The 'Zootopia' Sloth Scene Follows Classic Comedy Principles To Become A Huge Success
Walt Disney's newest animated film, Zootopia , is really good. As of this writing, the film holds a 100 percent rating on Rotten Tomatoes after 30 reviews. So yeah, it's pretty much perfect. But what makes it so great? Is it the thrilling, noir plot? The important message of tolerance? The adorably huggable characters? Yes, all of these factors undoubtedly contribute to the film's stellar reception, but for me, it's the movie's humor that truly sets it apart. This might be the funniest movie Disney has ever produced, and the funniest part of Zootopia is the sloth scene. But what is it about that segment that is so, so good?
It's not that it's so surprising — as any theatergoer knows, the sloth scene has been overplayed in the film's trailers. The scene in the movie appears almost exactly as the clip that was released online weeks ago, and I've seen it a number of times. But in spite of that, I still found myself laughing — along with the rest of the theater — when I saw the actual scene in the movie. One would think that, since we all knew the jokes already and humor is all about surprise, that we would no longer find it amusing. Yet there we were, a theater full of people, reduced to tears of laughter by animated sloths whom we had all already seen do their schtick probably a half-a-dozen times. But why?
One reason the scene works so well on repeated viewings is that it's essentially a sketch. The scene is just as funny on its own as it is within the context of the movie, and that's due to its brilliant concept. Everyone who's ever been to the DMV knows how painful an experience it is. It takes forever, and to those forced to wait for hours, it seems as if the employees are being slow on purpose. Therefore, in a world populated by animals, the famously slow sloths would of course be the sole employees of the DMV.
OK, so the sketch has a good concept, but then what? Well, any sketch worth its salt takes its concept and then heightens it with more extreme and specific scenarios. Take the famous "More Cowbell" sketch from Saturday Night Live for example. The sketch takes the concept of Blue Oyster Cult's producer ludicrously demanding more cowbell in their song "Don't Fear the Reaper", and they heighten that concept by having Will Ferrell perform the negligible instrument in more ridiculous ways as the sketch progresses.
It's the same strategy seen in the sloth scene.
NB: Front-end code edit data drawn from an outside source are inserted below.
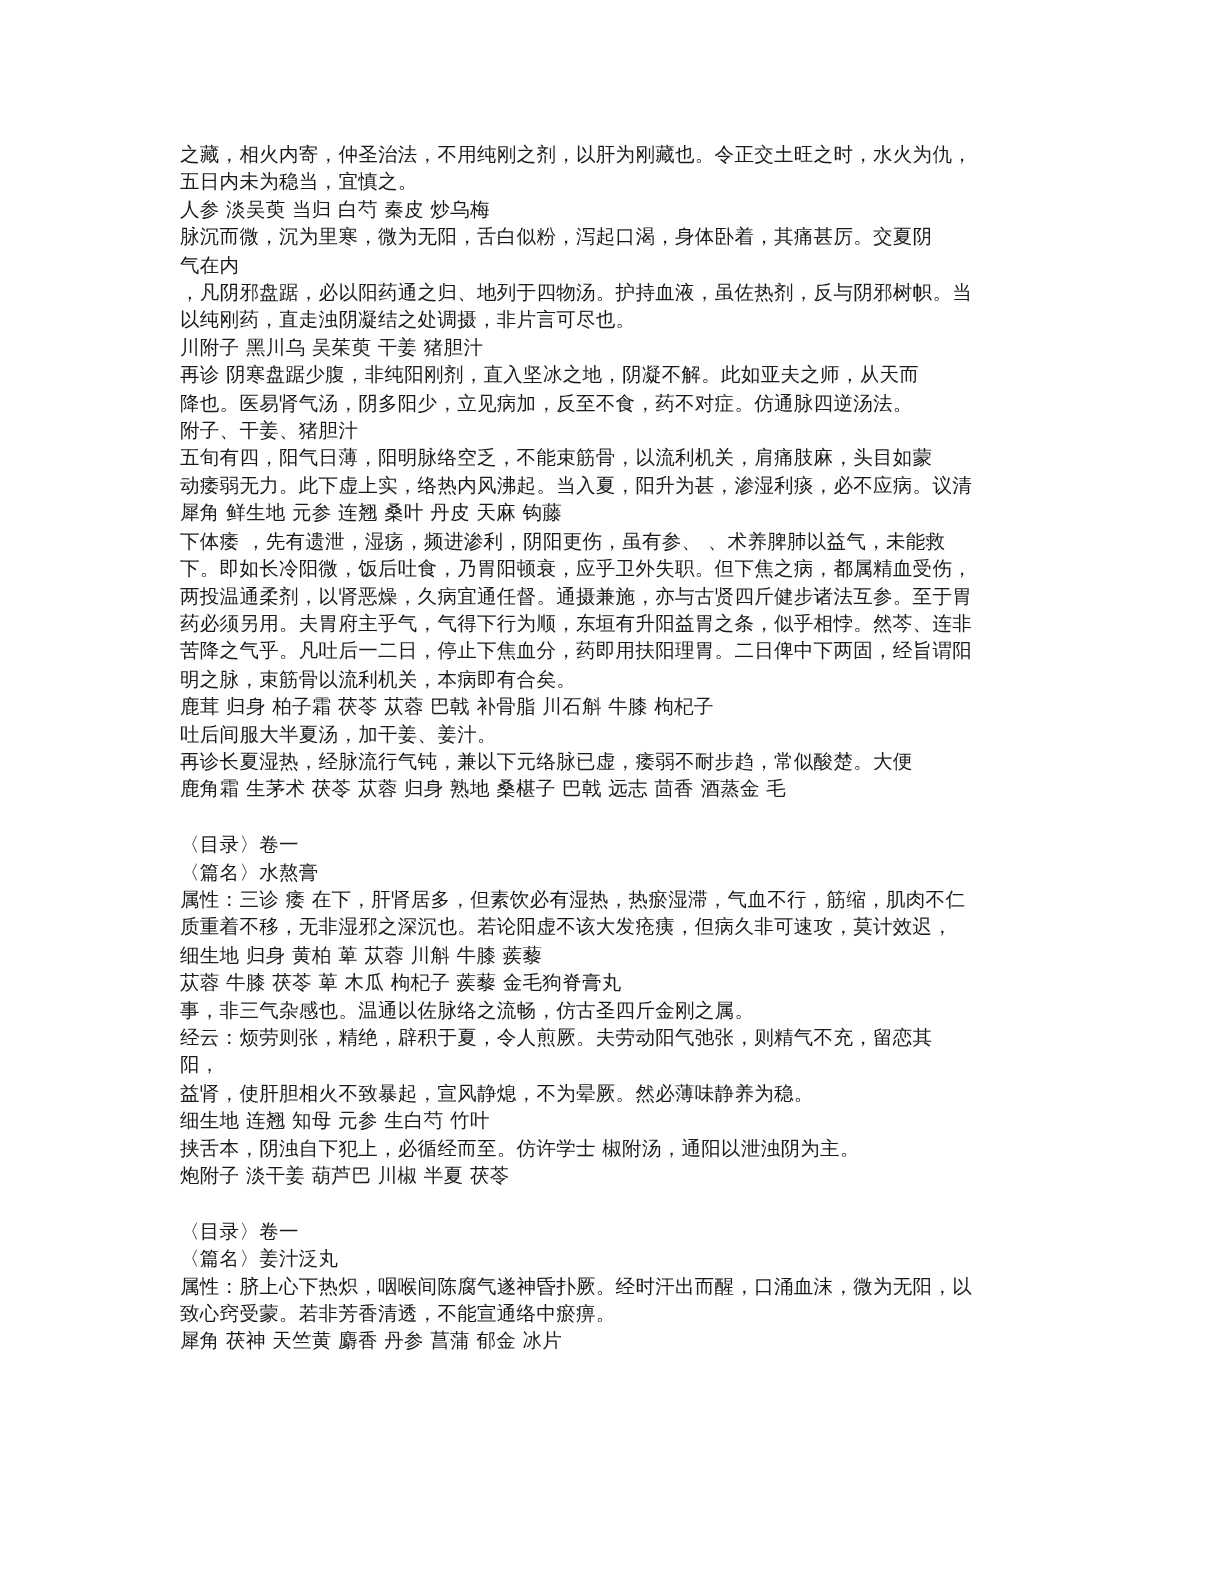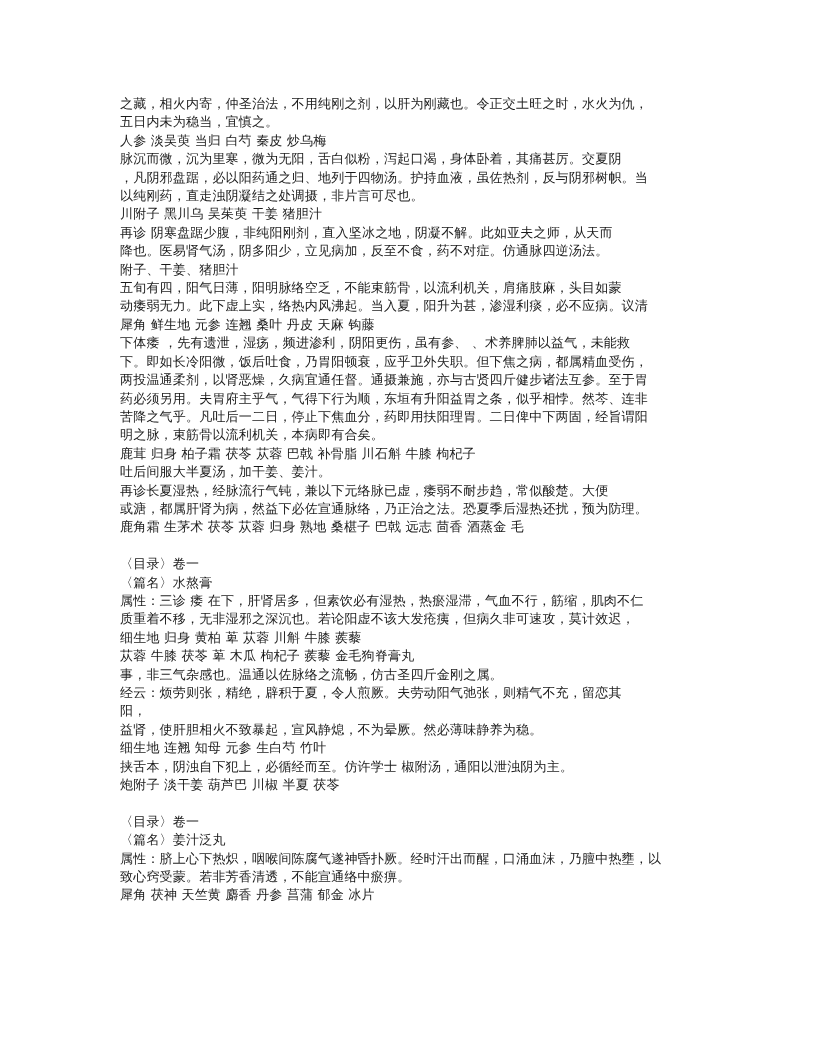"气在内" div.line { html: none -> <div>气在内</div> }
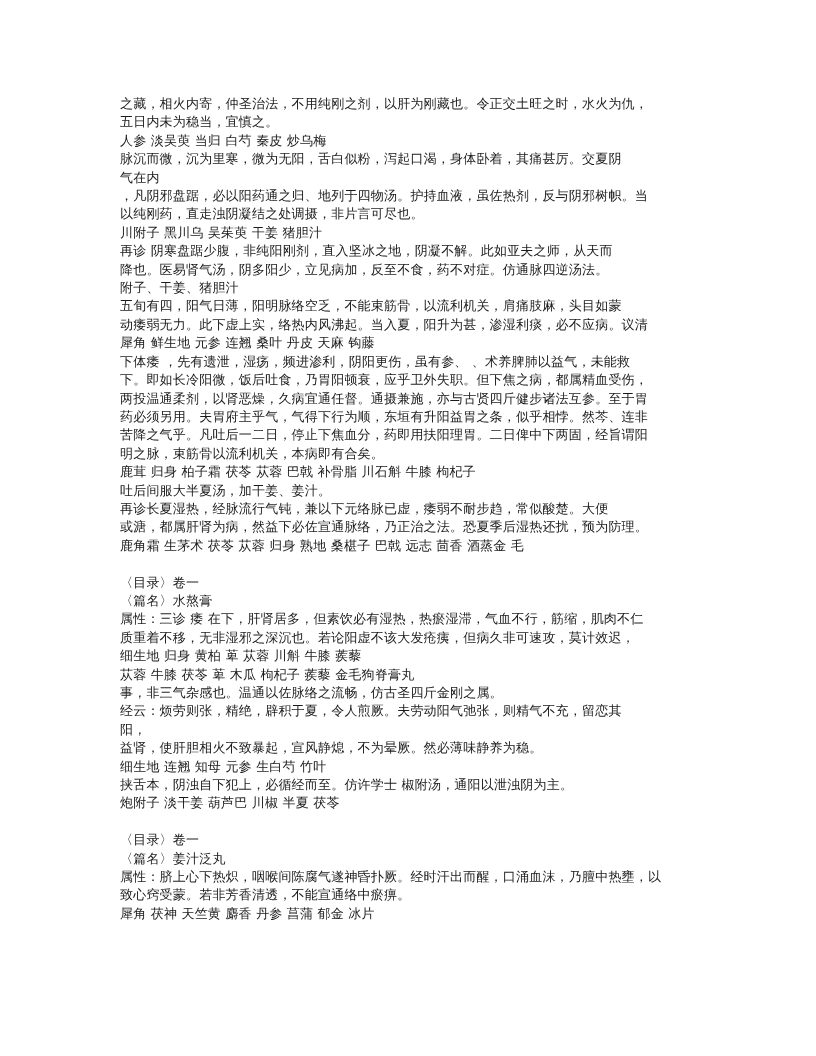"或溏，都属肝肾为病，然益下必佐宣通脉络，乃正治之法。恐夏季后湿热还扰，预为防理。" div.line { html: <div>或溏，都属肝肾为病，然益下必佐宣通脉络，乃正治之法。恐夏季后湿热还扰，预为防理。</div> -> none }
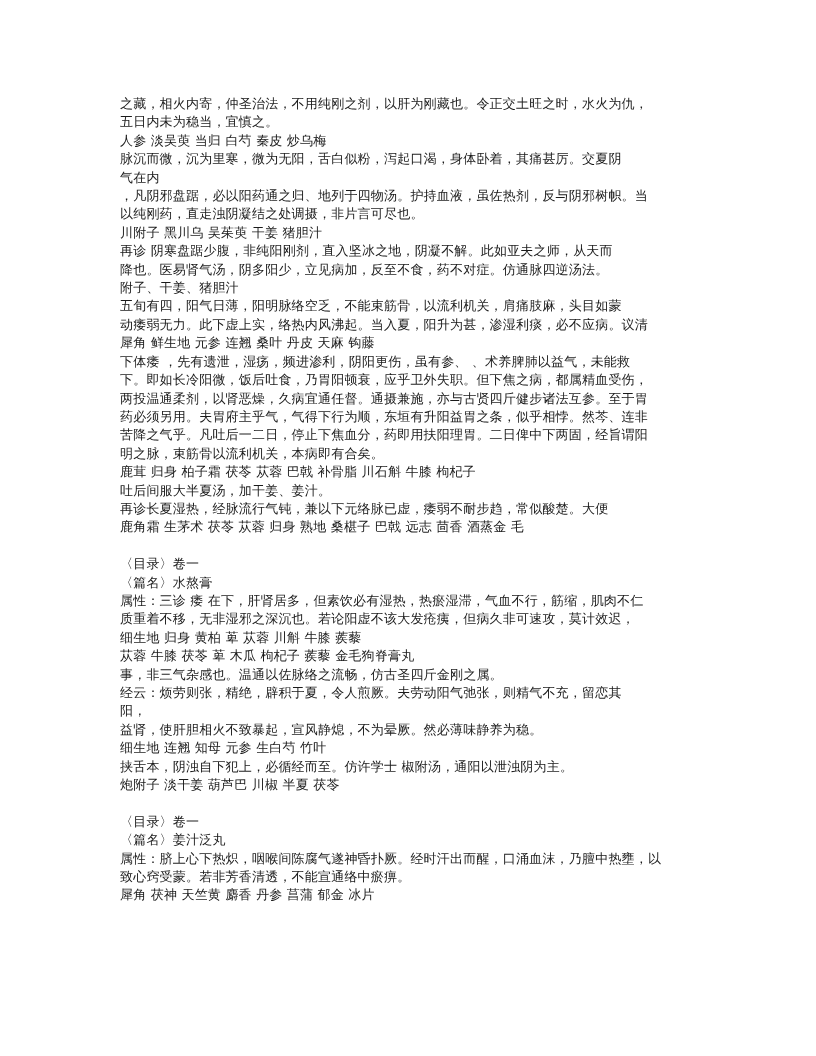"属性：脐上心下热炽，咽喉间陈腐气遂神昏扑厥。经时汗出而醒，口涌血沫，乃膻中热壅，" div.line { text: 乃膻中热壅 -> 微为无阳 }
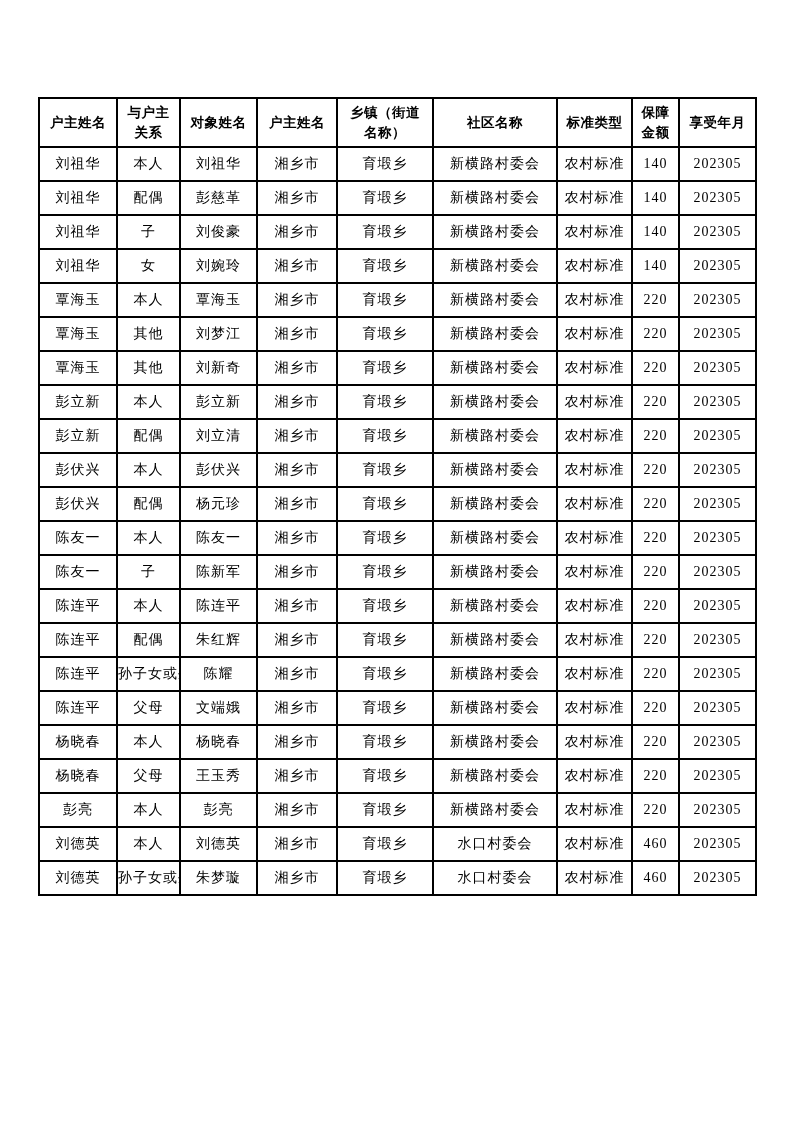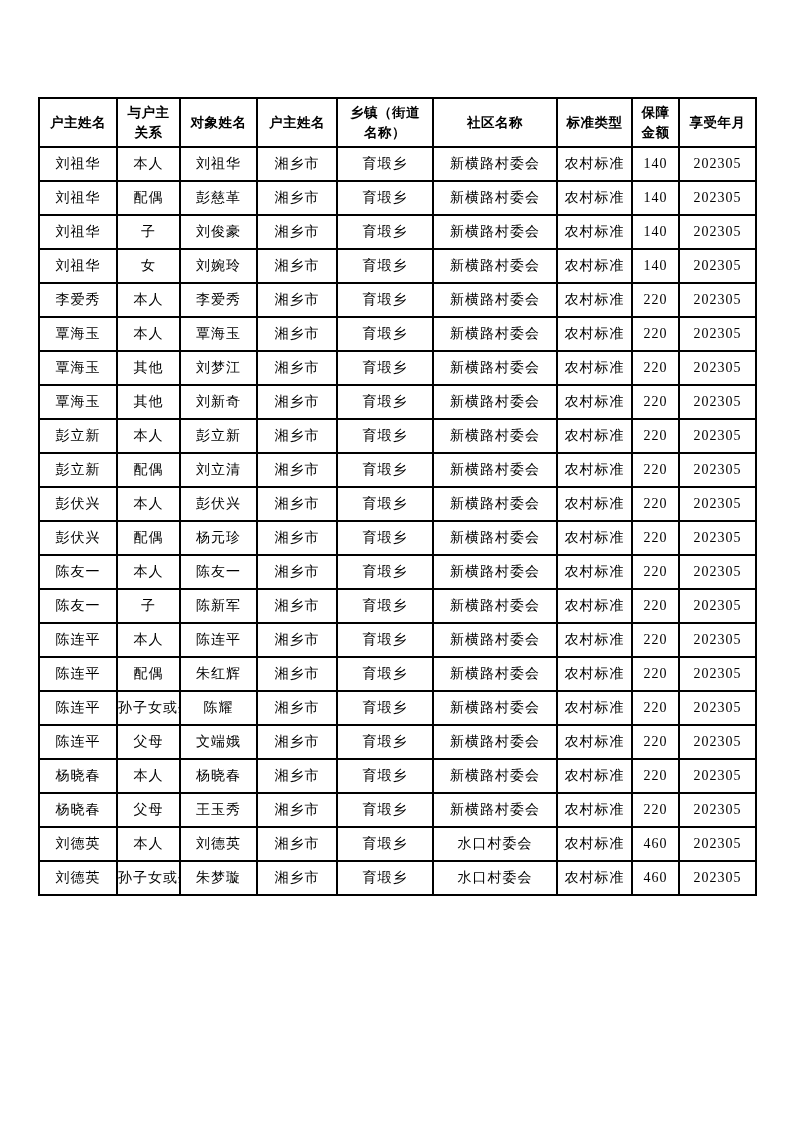"李爱秀" tr { html: <tr> <td>李爱秀</td> <td>本人</td> <td>李爱秀</td> <td>湘乡市</td> <td>育塅乡</td> <td>新横路村委会</td> <td>农村标准</td> <td>220</td> <td>202305</td> </tr> -> none }
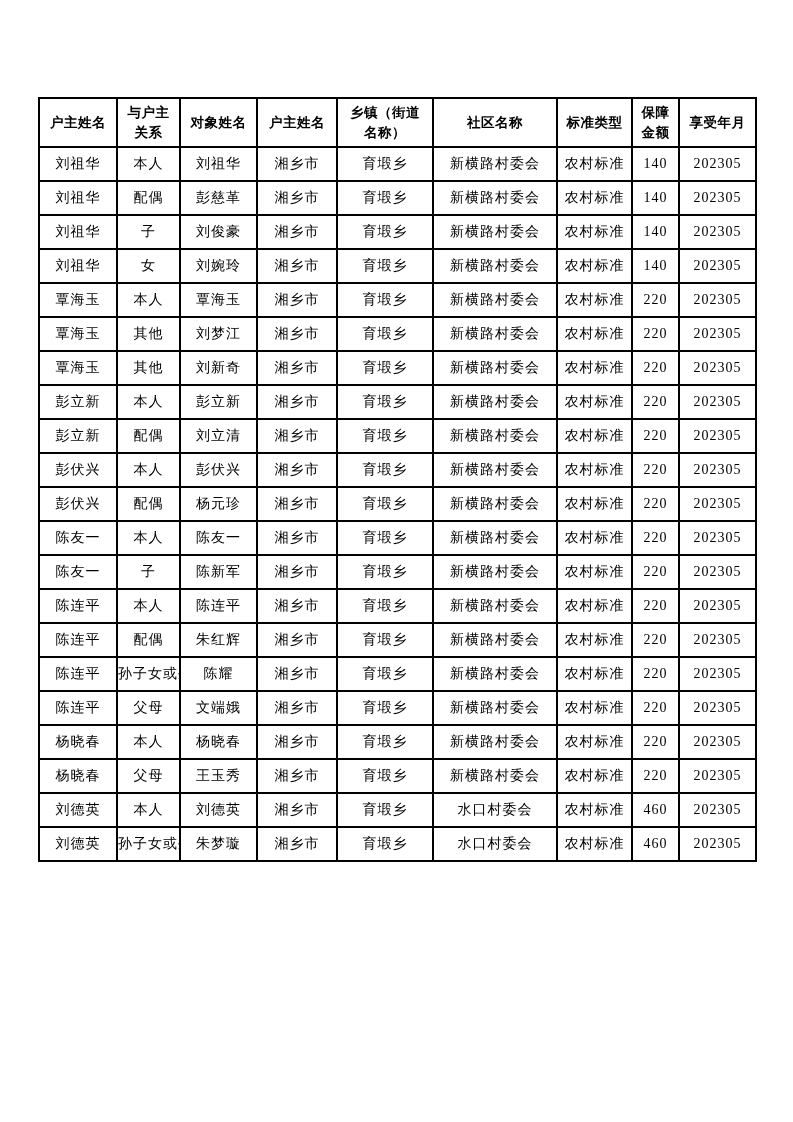"彭亮" tr { html: none -> <tr> <td>彭亮</td> <td>本人</td> <td>彭亮</td> <td>湘乡市</td> <td>育塅乡</td> <td>新横路村委会</td> <td>农村标准</td> <td>220</td> <td>202305</td> </tr> }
Flash the sloth repeats everything Judy says to him very slowly, and then when the audience thinks he's about to finish his task and relieve the situation, a wrinkle is thrown in where he responds to a joke told by Nick. His slowly spreading smile shows a new facet of his slowness, and gets a bigger laugh than what came before it. Then, in his coup de grâce, he repeats the joke, really hitting home the premise that dealing with this sloth is going to take forever.
The reason the sloth scene works so well is because it's a classically written comedy sketch. The writers obviously know how comedy works, and they use the combination of a clever premise and expert heightening in a way that leaves the audience in stitches every time. This concludes today's lesson in sloth comedy 101.